A former federal prosecutor who read the SAC indictment said he was impressed that prosecutors had been able to tie together so many disparate details into a cohesive whole. There were still some shortfalls in the investigation - the missing final pieces of the puzzle that would have resulted in charges against Cohen rather than the firm.
It is unusual for federal prosecutors to target a large financial firm rather than just going after the employees who allegedly broke the law.
U.S. prosecutors have generally had a bias against indicting corporations since bringing down Enron Corp's accountants, Arthur Andersen, said Michael Miller, a partner at law firm Steptoe & Johnson. The firm was forced to close shortly after its 2002 indictment, although it had already lost much of its business before that occurred.
Andersen was originally found guilty of destroying documents, but the U.S. Supreme Court overturned the conviction in 2005.
"I think there's only one way to read this, which is the government has made a very broad sweeping assessment of the way business is conducted at SAC and determined that on balance, it's problematic," Miller said.

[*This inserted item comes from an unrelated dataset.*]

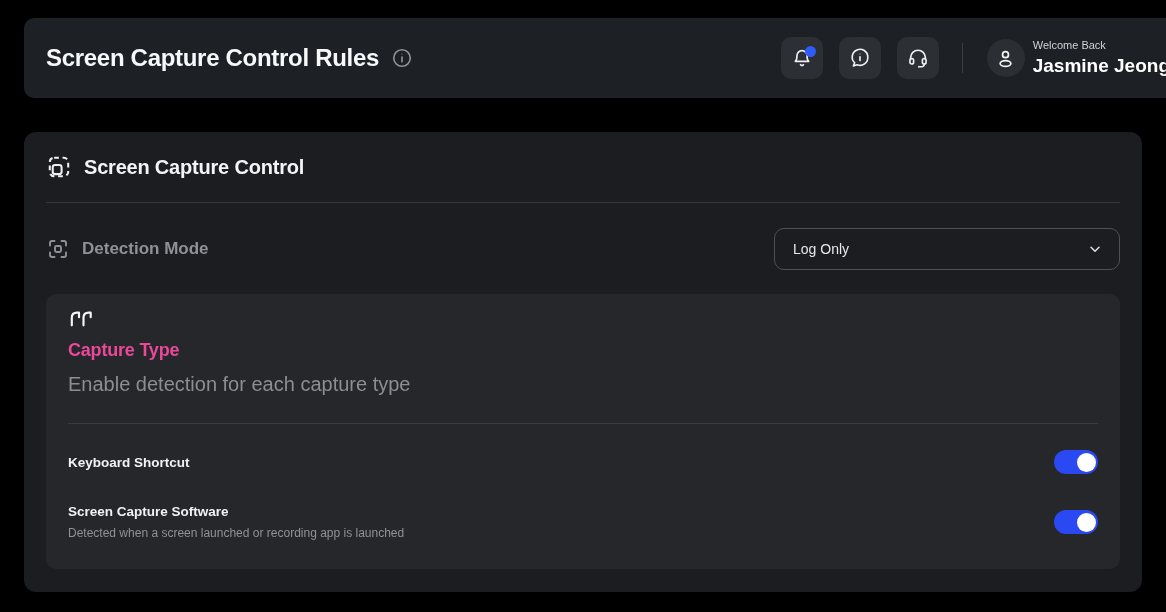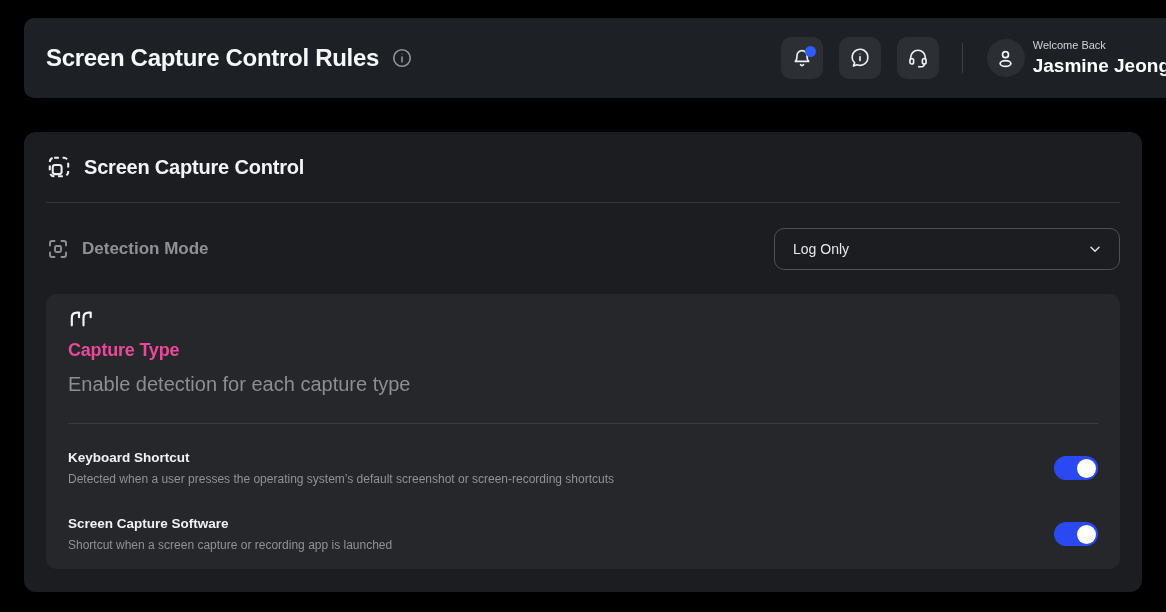"Detected when a user presses" div.row-desc { html: <div>Detected when a user presses the operating system’s default screenshot or screen-recording shortcuts</div> -> none }
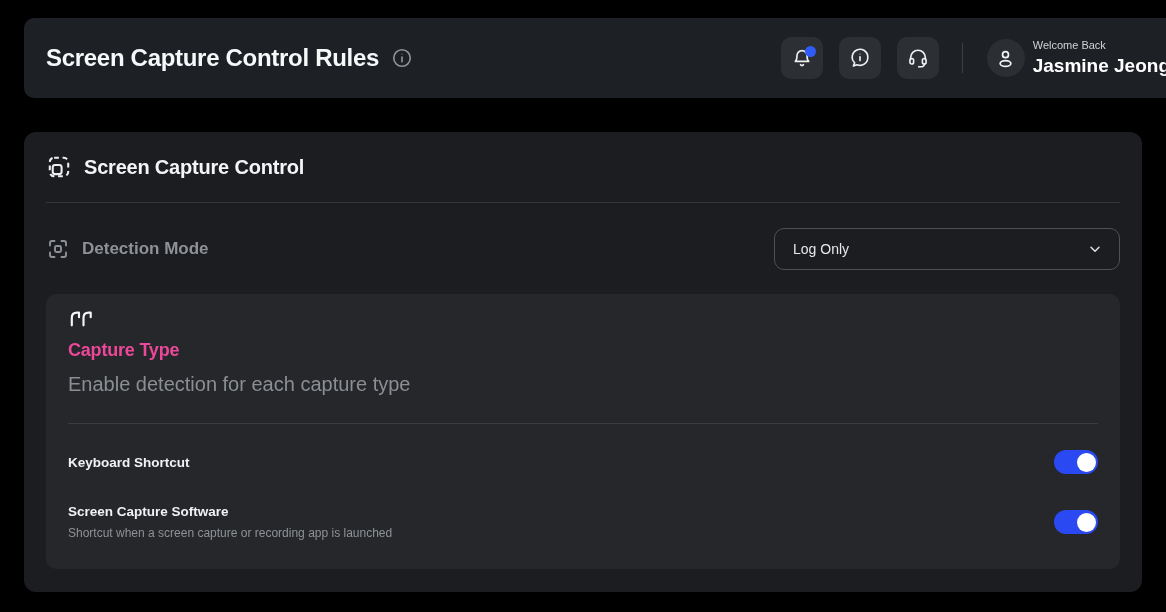"Shortcut when a screen capture" div.row-desc { text: Shortcut when a screen capture -> Detected when a screen launched }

The company is likely to focus on this aspect of the prosecution in early efforts to have the case dismissed, said Barnes & Thornburg's Wisenberg. SAC could try to portray those who have already pleaded guilty as "rogue employees" who were not acting in the interests of the fund.
Others pointed out that SAC could argue that the indictment is punishing more than a thousand employees for the actions of only a few.
But, at least from a historical perspective, the odds are against SAC, according to Martin Sklar, a corporate attorney at hedge fund law firm Kleinberg Kaplan Wolff & Cohen in New York.
"The case is certainly not weak from the point of view of the already established convictions. It seems to me to be a relatively strong case -- stronger than Arthur Andersen, and Arthur Andersen was destroyed," Sklar said.